Link: https://bair.berkeley.edu/blog/2023/02/18/compound-ai-systems/
Matei Zaharia, Omar Khattab, Lingjiao Chen, Jared Quincy Davis, Heather Miller, Chris Potts, James Zou, Michael Carbin, Jonathan Frankle, Naveen Rao, and Ali Ghodsi. “The Shift from Models to Compound AI Systems.” February 17, 2024. Accessed June 12, 2024. https://bair.berkeley.edu/blog/2024/02/18/compound-ai-systems/
This review was written with the help of ChatGPT
In 2022, AI, especially Large Language Models (LLMs), gained significant attention and hype due to their ability to perform various tasks like translation and coding through simple prompts. I also think there was a large component of these models being so conversational and accessible to non-technical folks. However, a shift is occurring from focusing solely on LLMs to using compound AI systems, which integrate multiple components to get better results. This blog explores this trend, its reasons, and the tools emerging to support it.
Emergence of Compound AI Systems: Compound AI systems combine multiple interacting components to tackle tasks, unlike standalone AI models. For instance, Google’s AlphaCode 1 uses LLMs to generate numerous solutions and then filters them, achieving high success in coding tasks. Similarly, AlphaGeometry combines LLMs with symbolic solvers for geometry problems. We have also recently seen the release of OpenAI's model designed to criticize OpenAI's other model. This trend is also evident in enterprise applications, with many using retrieval-augmented generation (RAG) and multi-step chains.
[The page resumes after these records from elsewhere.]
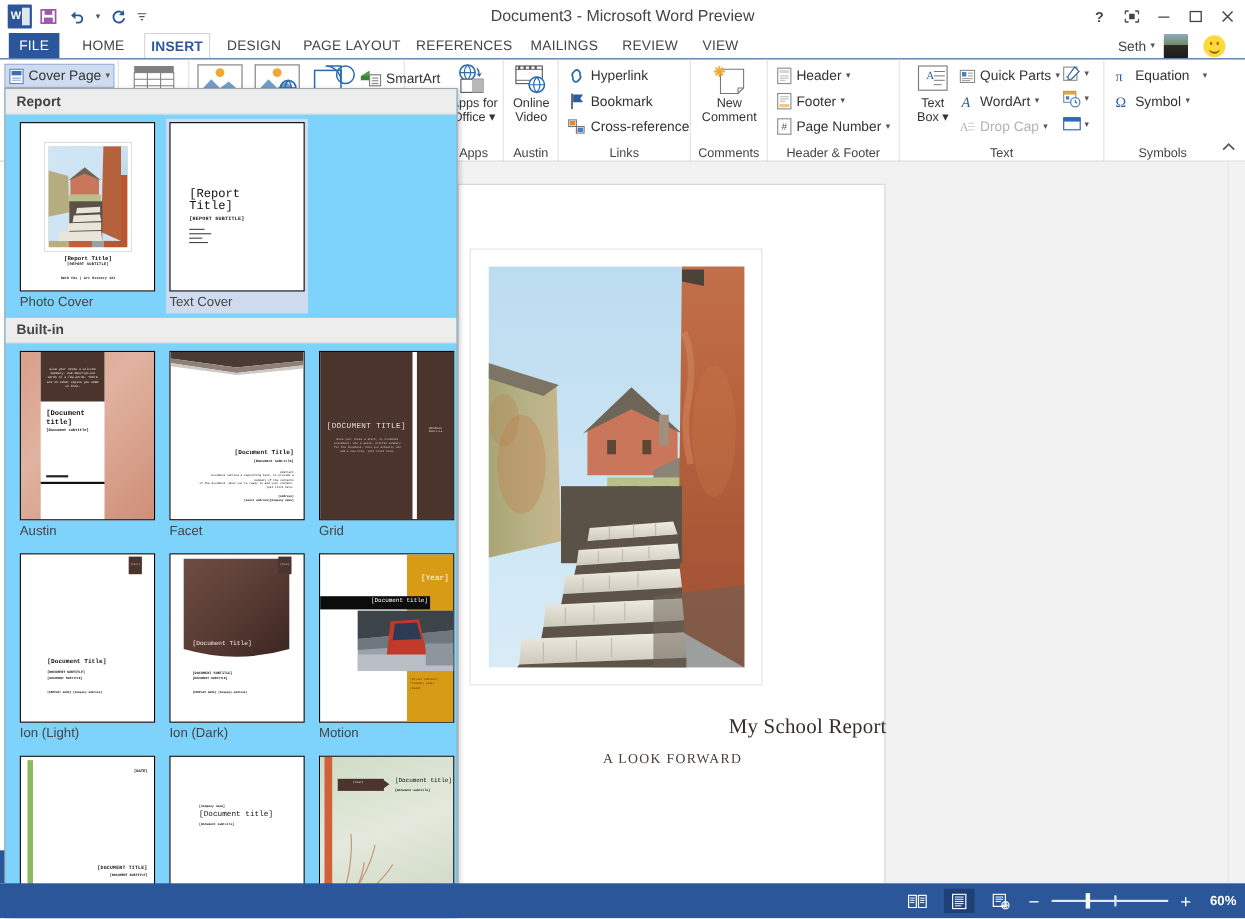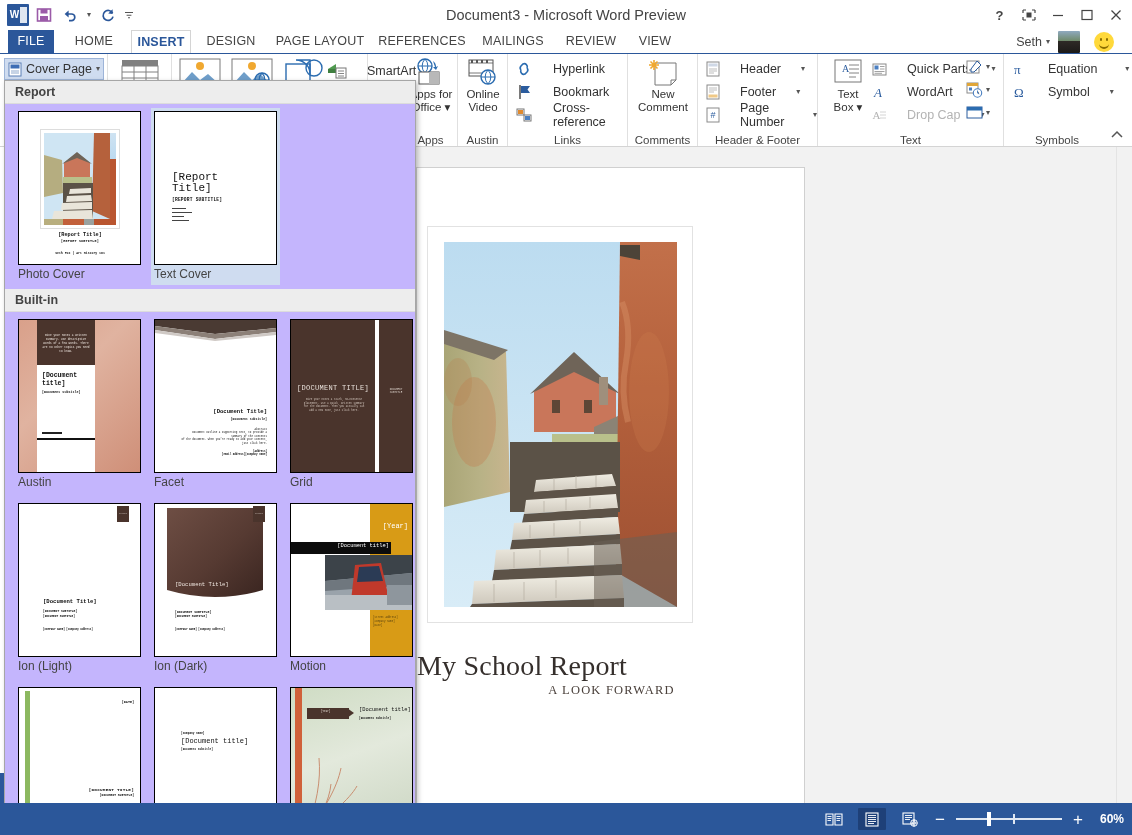--- a/index.html
+++ b/index.html
@@ -89,39 +89,39 @@
   }
   .rgroup-label {
     position: absolute; bottom: 2px; width: 100%; text-align: center;
     font-size: 11.5px; color: #444;
   }
   .bigbtn {
     position: absolute; display: flex; flex-direction: column; align-items: center;
     cursor: pointer; font-size: 11.5px; color: #333; line-height: 13px; text-align: center;
   }
   .smallrow {
-    display: flex; align-items: center; gap: 20px; cursor: pointer;
+    display: flex; align-items: center; gap: 4px; cursor: pointer;
     font-size: 12.5px; color: #333; height: 22px;
   }
   .smallrow.disabled { color: #b3b3b3; }
   .caret { font-size: 8px; color: #555; line-height: 1; }
   .ico { display: inline-flex; align-items: center; justify-content: center; }
 
   
   .coverpage-btn {
     position: absolute; left: 4px; top: 4px; width: 100px; height: 22px;
     background: #cfdcf0; border: 1px solid #9db4d8; box-sizing: border-box;
     display: flex; align-items: center; gap: 4px; padding-left: 3px;
     font-size: 12.5px; color: #333; cursor: pointer;
   }
 
   
   .gallery {
     position: absolute; left: 4px; top: 80px; width: 412px; height: 755px;
-    background: #c4b5fd;
+    background: #7dd3fc;
     border: 1px solid #a6a6a6;
     box-shadow: 2px 2px 5px rgba(0,0,0,.25);
     box-sizing: border-box;
     overflow: hidden;
   }
   .gal-header {
     height: 22px; line-height: 22px; padding-left: 10px;
     background: #ededed; color: #444; font-size: 12.5px; font-weight: bold;
     border-bottom: 1px solid #dcdcdc;
   }
@@ -162,22 +162,22 @@
   }
   .page-photo-frame {
     position: absolute; left: 11px; top: 59px; width: 264px; height: 395px;
     background: #ffffff; box-shadow: 0 0 0 1px #e2e2e2;
   }
   .page-photo {
     position: absolute; left: 16px; top: 15px; width: 233px; height: 365px;
     overflow: hidden;
   }
   .doc-title {
-    position: absolute; left: 0; top: 482px; width: 389px; text-align: left;
-    font-family: "Liberation Serif", serif; font-size: 28px; color: #352f2c;
+    position: absolute; left: 0; top: 482px; width: 389px; text-align: right;
+    font-family: "Liberation Serif", serif; font-size: 19px; color: #352f2c;
     letter-spacing: .2px;
   }
   .doc-subtitle {
     position: absolute; left: 0; top: 515px; width: 389px; text-align: center;
     font-family: "Liberation Serif", serif; font-size: 12.5px; color: #4a403b;
     letter-spacing: 1.2px;
   }
   .doc-byline {
     position: absolute; left: 0; top: 575px; width: 389px; text-align: center;
     font-family: "Liberation Serif", serif; font-size: 9.5px; color: #3c332f;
1. System Design Efficiency: Enhancing AI task performance through system design often yields better cost-to-benefit ratios than simply scaling up model training. For example, engineering a system to sample multiple solutions can significantly improve performance more cost-effectively than increasing the training budget.
2. Dynamic Systems: Static training datasets limit models, necessitating systems that can incorporate real-time data through components like search and retrieval. Updating a SQL database and using that to update your model output is easy.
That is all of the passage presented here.